Jenazah Korban Covid-19
Stigma negatif pada jenazah korban covid-19 juga banyak terjadi akhir-akhir ini. Penolakan jenazah covid-19 dari masyarakat setempat terus dilaporkan oleh berbagai portal media berita. Bahkan, dalam artikel yang dimuat Bangka Pos, penolakan jenazah covid-19 juga melibatkan tindakan anarkis. Sekumpulan warga di Jawa Tengah tersebut dikabarkan melempari tenaga medis yang sedang membawa jenazah pasien covid-19 dengan batu.
Peristiwa menunjukkan lunturnya empati masyarakat terhadap korban virus corona kian hari kian bertambah. Dalam artikel Okezone, penolakan jenazah di beberapa daerah terjadi karena banyaknya informasi yang berkembang di media sosial.
Sosiolog dari Universitas Nasional (Unas), Sigit Rochadi mengatakan fenomena tersebut dapat terjadi karena masyarakat seringkali lebih mempercayai informasi dari media sosial ketimbang dari pemerintah. Banyak informasi yang menonjolkan aspek-aspek negatifnya saja, sehingga terjadi kekhawatiran yang berlebihan karena minim informasi dan pengetahuan.
Dari pantauan Netray, penolakan jenazah dan stigma negatif masyarakat terhadap para pejuang corona, baik pasien, keluarga pasien, maupun tenaga medis paling banyak terjadi di wilayah Jawa Tengah.
Perlunya Sosialisasi yang Lebih Massif
Fenomena penolakan jenazah covid -19 dan stigma negatif terhadap pasien, orang-orang terdekat yang diduga terpapar virus covid-19 baik ODP, PDP, maupun keluarga pasien, hingga tenaga medis dari sebagian masyarakat dapat terjadi karena edukasi dan sosialiasi yang sangat minim tentang virus corona pada sebagian orang.

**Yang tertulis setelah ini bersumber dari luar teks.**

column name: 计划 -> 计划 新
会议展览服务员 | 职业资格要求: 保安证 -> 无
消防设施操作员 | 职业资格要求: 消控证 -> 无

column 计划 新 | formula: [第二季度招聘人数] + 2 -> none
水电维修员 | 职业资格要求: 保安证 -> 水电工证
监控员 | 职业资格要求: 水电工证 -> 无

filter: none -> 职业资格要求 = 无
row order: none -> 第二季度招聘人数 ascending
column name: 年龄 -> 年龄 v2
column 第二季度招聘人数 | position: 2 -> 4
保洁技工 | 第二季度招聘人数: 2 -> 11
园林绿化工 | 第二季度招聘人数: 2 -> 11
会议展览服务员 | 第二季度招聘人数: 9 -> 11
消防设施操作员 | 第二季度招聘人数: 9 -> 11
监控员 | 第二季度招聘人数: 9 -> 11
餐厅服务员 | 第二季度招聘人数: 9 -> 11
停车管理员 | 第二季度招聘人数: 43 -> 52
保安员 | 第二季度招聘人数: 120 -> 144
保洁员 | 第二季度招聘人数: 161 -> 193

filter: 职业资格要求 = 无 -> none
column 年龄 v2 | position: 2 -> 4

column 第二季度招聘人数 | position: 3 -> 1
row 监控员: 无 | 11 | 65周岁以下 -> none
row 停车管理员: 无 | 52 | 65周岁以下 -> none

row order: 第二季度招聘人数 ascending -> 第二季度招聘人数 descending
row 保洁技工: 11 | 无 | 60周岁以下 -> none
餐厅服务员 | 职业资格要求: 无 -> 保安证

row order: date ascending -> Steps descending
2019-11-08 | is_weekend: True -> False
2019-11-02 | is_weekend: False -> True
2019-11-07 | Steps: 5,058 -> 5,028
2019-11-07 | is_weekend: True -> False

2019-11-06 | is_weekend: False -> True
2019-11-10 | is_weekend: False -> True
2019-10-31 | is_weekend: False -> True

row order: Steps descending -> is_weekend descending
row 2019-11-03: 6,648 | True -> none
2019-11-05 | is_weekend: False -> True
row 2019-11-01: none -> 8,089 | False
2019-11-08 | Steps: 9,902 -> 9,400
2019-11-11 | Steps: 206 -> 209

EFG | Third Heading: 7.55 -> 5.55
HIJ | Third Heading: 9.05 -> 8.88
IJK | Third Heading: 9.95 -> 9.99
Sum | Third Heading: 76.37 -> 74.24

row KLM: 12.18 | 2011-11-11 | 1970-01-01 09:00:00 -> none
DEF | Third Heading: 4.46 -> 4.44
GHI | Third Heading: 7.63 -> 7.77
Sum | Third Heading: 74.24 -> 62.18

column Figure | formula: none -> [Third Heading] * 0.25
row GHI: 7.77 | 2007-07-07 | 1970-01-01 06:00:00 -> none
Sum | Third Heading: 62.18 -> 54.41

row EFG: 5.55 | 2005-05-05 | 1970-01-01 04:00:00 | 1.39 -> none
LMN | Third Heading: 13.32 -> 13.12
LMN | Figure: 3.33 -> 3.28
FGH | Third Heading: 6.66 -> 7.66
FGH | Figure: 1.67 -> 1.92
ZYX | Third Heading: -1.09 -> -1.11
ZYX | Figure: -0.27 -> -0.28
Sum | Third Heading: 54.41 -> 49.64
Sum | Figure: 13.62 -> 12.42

DPR RI mendorong Kementerian Kesehatan, pemerintah daerah, dan Ikatan Dokter Indonesia (IDI) bersama tokoh masyarakat agar secara massif mengedukasi masyarakat terkait standard operational procedure (SOP) dan protokol kesehatan pemakaman jenazah pasien yang terinfeksi.
Dalam hal ini, relawan memiliki peran penting dalam menghapus stigma-stigma negatif yang berkembang di masyarakat. Edukasi masyarakat dengan informasi yang benar tentang Covid-19, mulai dari identifikasi Covid-19, cara penularan, hingga cara pencegahannya menjadi penting dalam memutus mata rantai penyebaran stigma negatif di masyarakat. Dengan demikian, kekhawatiran berlebihan dari masyarakat dapat diminimalisir dan empati masyarakat terhadap para pejuang covid-19 dapat dimaksimalkan. Demikian pantauan Netray terkait stigma negatif yang berkembang masyarakat di tengah pandemi corona. Semoga dapat menjadi evaluasi.